Si configurerebbe così un’ipotesi di crimine d’odio del tutto speculare a quelle già previste da quest’ultima norma. Sarebbe da respingere dunque la tesi di chi sostiene che “virtualmente” sarebbe già punibile, con aggravante di “motivi futili o abbietti” (art. 61 c.p.) colui che causa lesione grave (583 c.p.) ad un soggetto in quanto omosessuale. Se per sillogismo ammettessimo un “doppione” tra l’esempio in oggetto e la previsione del Ddl Zan, andremmo anche a negare la ratio stessa della legge Mancino-Reale e i relativi crimini d’odio ivi previsti.
La legge Zan non introduce inoltre, in fatto e in diritto, alcuna compressione di diritti o libertà altrui. Riprendendo l’esempio fatto sopra e ipotizzando la vigenza della legge in commento, se una persona aggredisce fisicamente, provocando una malattia del corpo o delle mente un soggetto poiché omosessuale, andrebbe incontro ad ipotesi di lesioni gravi con aggravante derivante dal motivo d’odio per l’orientamento sessuale. Se invece quella stessa persona si “limitasse” a sostenere, anche pubblicamente di fronte ad una folla, che “gli omosessuali sono pericolosi” non sarebbe sanzionabile in base alla legge Zan. Questo induce a comprendere che non si tratta di un “bavaglio” alla libera opinione, ancorché si esprima un parere eticamente discutibile. Si tratta invece unicamente di garantire una tutela “rafforzata” ad alcuni “soggetti deboli”.

Sebbene la libertà di espressione non venga lesa, giova ricordare che peraltro la stessa non è illimitata. La giurisprudenza nazionale, allineandosi alla già consolidata giurisprudenza della CEDU, prevede che il diritto di esprimere il proprio pensiero può essere limitato per tutelare i diritti e le libertà altrui (artt. 9 e 10 della Convenzione europea dei diritti dell’uomo).

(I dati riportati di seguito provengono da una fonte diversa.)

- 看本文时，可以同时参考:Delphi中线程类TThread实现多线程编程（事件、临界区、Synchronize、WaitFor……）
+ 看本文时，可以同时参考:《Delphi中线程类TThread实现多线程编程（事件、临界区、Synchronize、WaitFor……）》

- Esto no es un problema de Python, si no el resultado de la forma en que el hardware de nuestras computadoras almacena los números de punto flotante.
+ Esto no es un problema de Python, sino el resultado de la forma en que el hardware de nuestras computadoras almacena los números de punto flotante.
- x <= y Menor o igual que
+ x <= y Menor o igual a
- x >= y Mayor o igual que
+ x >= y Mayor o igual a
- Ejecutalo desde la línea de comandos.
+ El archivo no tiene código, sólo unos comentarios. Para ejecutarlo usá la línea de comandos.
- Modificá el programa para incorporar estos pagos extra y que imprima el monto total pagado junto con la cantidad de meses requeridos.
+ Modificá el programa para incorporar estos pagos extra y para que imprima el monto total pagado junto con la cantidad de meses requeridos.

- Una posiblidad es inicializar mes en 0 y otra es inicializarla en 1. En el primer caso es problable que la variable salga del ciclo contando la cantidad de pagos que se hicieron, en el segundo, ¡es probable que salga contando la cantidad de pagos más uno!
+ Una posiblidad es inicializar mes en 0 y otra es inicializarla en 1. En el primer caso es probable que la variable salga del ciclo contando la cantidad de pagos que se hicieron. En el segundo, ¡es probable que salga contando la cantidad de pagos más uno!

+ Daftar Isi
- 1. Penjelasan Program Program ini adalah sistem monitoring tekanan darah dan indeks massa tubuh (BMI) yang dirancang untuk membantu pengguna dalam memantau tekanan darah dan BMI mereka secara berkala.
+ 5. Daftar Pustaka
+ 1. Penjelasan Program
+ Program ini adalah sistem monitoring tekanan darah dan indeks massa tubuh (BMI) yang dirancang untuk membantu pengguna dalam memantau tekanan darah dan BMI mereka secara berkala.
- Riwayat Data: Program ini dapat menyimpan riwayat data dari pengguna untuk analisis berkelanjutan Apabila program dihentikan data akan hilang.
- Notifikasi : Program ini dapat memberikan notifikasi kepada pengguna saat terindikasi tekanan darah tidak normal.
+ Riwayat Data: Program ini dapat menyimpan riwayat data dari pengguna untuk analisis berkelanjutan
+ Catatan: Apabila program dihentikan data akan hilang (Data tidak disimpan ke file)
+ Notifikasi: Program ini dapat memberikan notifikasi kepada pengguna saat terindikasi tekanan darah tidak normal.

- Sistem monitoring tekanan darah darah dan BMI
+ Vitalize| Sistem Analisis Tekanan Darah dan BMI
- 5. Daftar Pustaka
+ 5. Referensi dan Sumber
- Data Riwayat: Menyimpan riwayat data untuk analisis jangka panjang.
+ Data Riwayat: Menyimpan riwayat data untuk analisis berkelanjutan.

Il “bilanciamento di diritti” si pone nell’ottica di comporre la controversia tra diritto/libertà di esprimere il proprio pensiero e il rispetto del diritto altrui in particolare della dignità umana e il principio di eguaglianza di tutti i cittadini di fronte alla legge a prescindere dalle caratteristiche personali e sociali.
Appare corretto inoltre ricordare che le definizioni di cui all’art. 1 della legge Zan, in cui viene definito che cosa si intenda per “genere” “sesso” e “identità di genere”, sono previste «ai fini della presente legge». Questo per recidere sul nascere qualsiasi speculazione circa la “confusione” che lo “sdoganamento” di tali termini (di ampio respiro) possa portare. Termini peraltro utilizzati nel linguaggio comune spesso in maniera impropria.
Risulta quindi lecito domandarsi: perché di fronte alla possibilità di tutelare maggiormente un individuo, “rafforzando” i suoi diritti e dando piena attuazione al dettato costituzionale (art.3), ci si dovrebbe opporre? L’interrogativo, come evidenziato in premessa, è meramente politico e non certamente etico o giuridico.
Ciò che è certo, è che non è necessario appartenere ad un credo religioso per difendere il diritto di culto; non è necessario essere donne per difendere la parità di genere; non è necessario essere gay, transessuali o disabili per sostenere un’aggravante per i relativi crimini d’odio. In definitiva non serve appartenere a nessuna scuola di pensiero per difendere la giusta causa dei diritti umani.